[HN Gopher] Restic 0.13.0
___________________________________________________________________
Restic 0.13.0
Author : soheilpro
Score : 96 points
Date : 2022-03-27 18:22 UTC (4 hours ago)
(HTM) web link (restic.net)
(TXT) w3m dump (restic.net)
| tekronis wrote:
| Besides Homebrew, restic is also available via MacPorts:
| https://ports.macports.org/port/restic/
| mekster wrote:
| Unless it's for experimenting, I've stopped caring for backup
| solutions other than borg and zfs as the only way to prove their
| stability is to have them exist for a while without big
| complaints and new ones all seem to have complaints.
|
| Just having no data loss isn't enough which is the absolute base
| point but huge memory consumption and other operational issues
| are also showstoppers.
| cma wrote:
| Borg being single-threaded is painful in the era of consumer 12
| and 16 core CPUs, and even prosumer 64-core.
| sigio wrote:
| Don't notice this much.... disk is usually the bottleneck,
| and otherwise it will be the network to the remote backup
| location. Still backups complete in seconds:
|
| Repository: ssh://backup/./backups/mungedhostname.borg
| Archive name: 20220327-2201 Archive fingerprint: 8b710144579c
| 8d531e7c4a0192304323081b14a71445557608d859494bbe84b6 Time
| (start): Sun, 2022-03-27 22:01:35 Time (end): Sun, 2022-03-27
| 22:01:52 Duration: 17.28 seconds Number of files: 45678
|
| Original size Compressed size Deduplicated size This archive:
| 24.22 GB 9.35 GB 47.78 MB All archives: 363.60 GB 140.91 GB
| 7.81 GB
|
| Unique chunks Total chunks Chunk index: 59857 852257
| silon42 wrote:
| I like that it runs in the background without heating my
| laptop much.
| lucgommans wrote:
| This point hides a lot of goodness in something that I didn't
| even understand on the first read:
|
| > - We have added checksums for various backends so data uploaded
| to a backend can be checked there.
|
| All data is already stored in files with as filename the
| sha256sum of the contents, so clearly it's all already
| checksummed and can be verified right?
|
| Looking into the changelog entry[1], this is about verifying the
| integrity upon uploading:
|
| > The verification works by informing the backend about the
| expected hash of the uploaded file. The backend then verifies the
| upload and thereby rules out any data corruption during upload.

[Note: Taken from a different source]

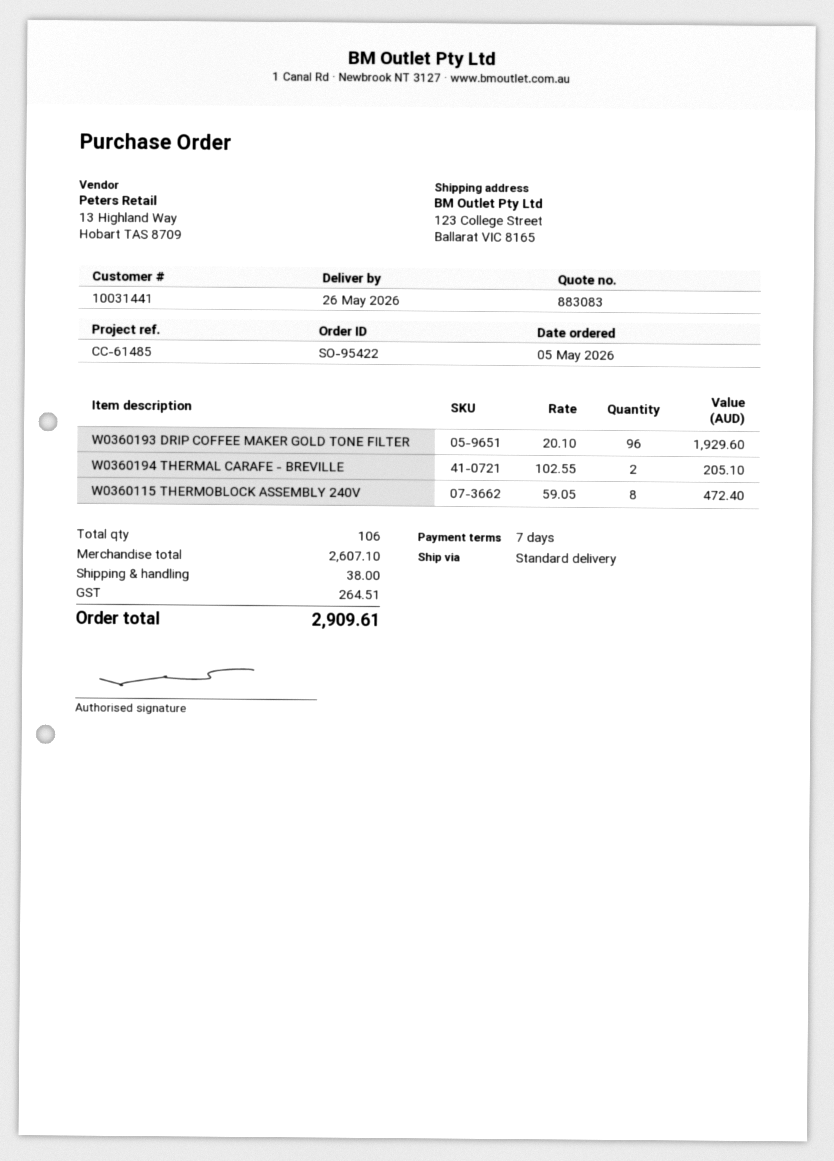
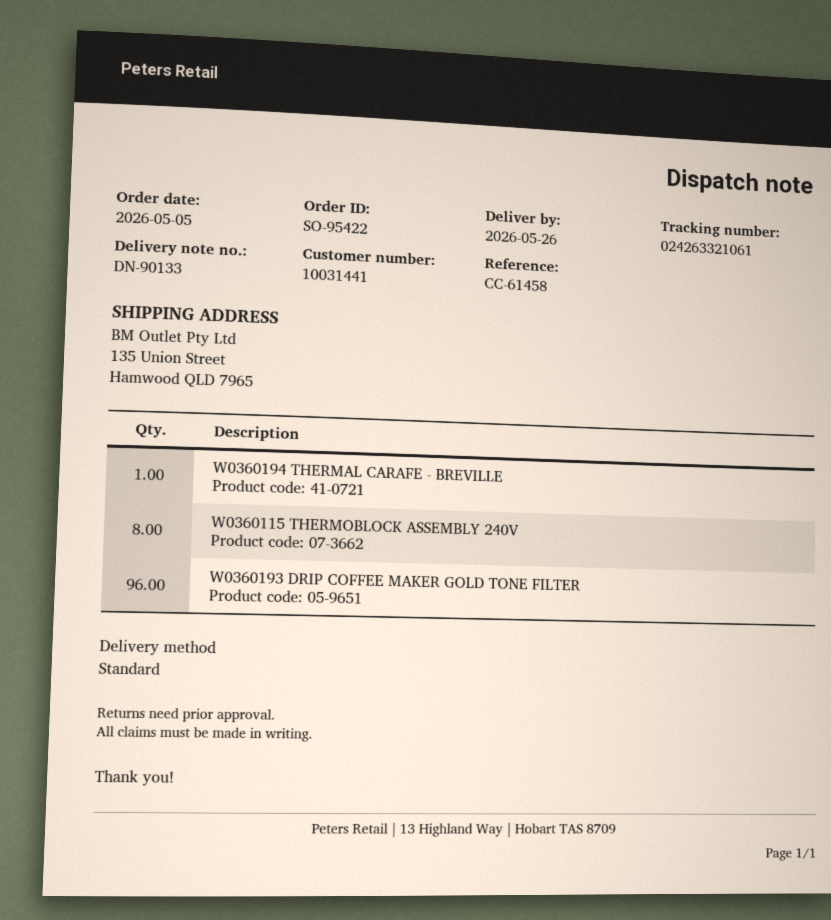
reference: CC-61485 -> CC-61458
ship to: 123 College Street, Ballarat VIC 8165 -> 135 Union Street, Hamwood QLD 7965
W0360194 THERMAL CARAFE - BREVILLE: 2 -> 1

| \n\n [...] besides integrity checking for uploads [this] also
| means that restic can now be used to store backups in S3 buckets
| which have Object Lock enabled.
|
| Object lock is mentioned in passing somewhere down the changelog,
| but it's a big feature. S3 docs:
|
| > Object Lock can help prevent objects from being deleted or
| overwritten for a fixed amount of time or indefinitely.
|
| i.e. ransomware protection. Good luck wiping backups if your file
| hoster refuses to overwrite or delete the files. And you know
| Amazon didn't mess with the files because they're authenticated.
|
| Extortion is still a thing, but if people would use this, it
| more-or-less wipes out the attack vector of ransomware. The only
| risk is if the attacker is in your systems long enough to outlast
| your retention period and creates useless backups in the meantime
| so you're not tipped off. Did anyone say "test your backups"?
|
| For self-hosting, restic has a custom back-end called rest-
| server[2] which supports a so-called "append-only mode" (no
| overwriting or deleting). I worked on the docs for this[3]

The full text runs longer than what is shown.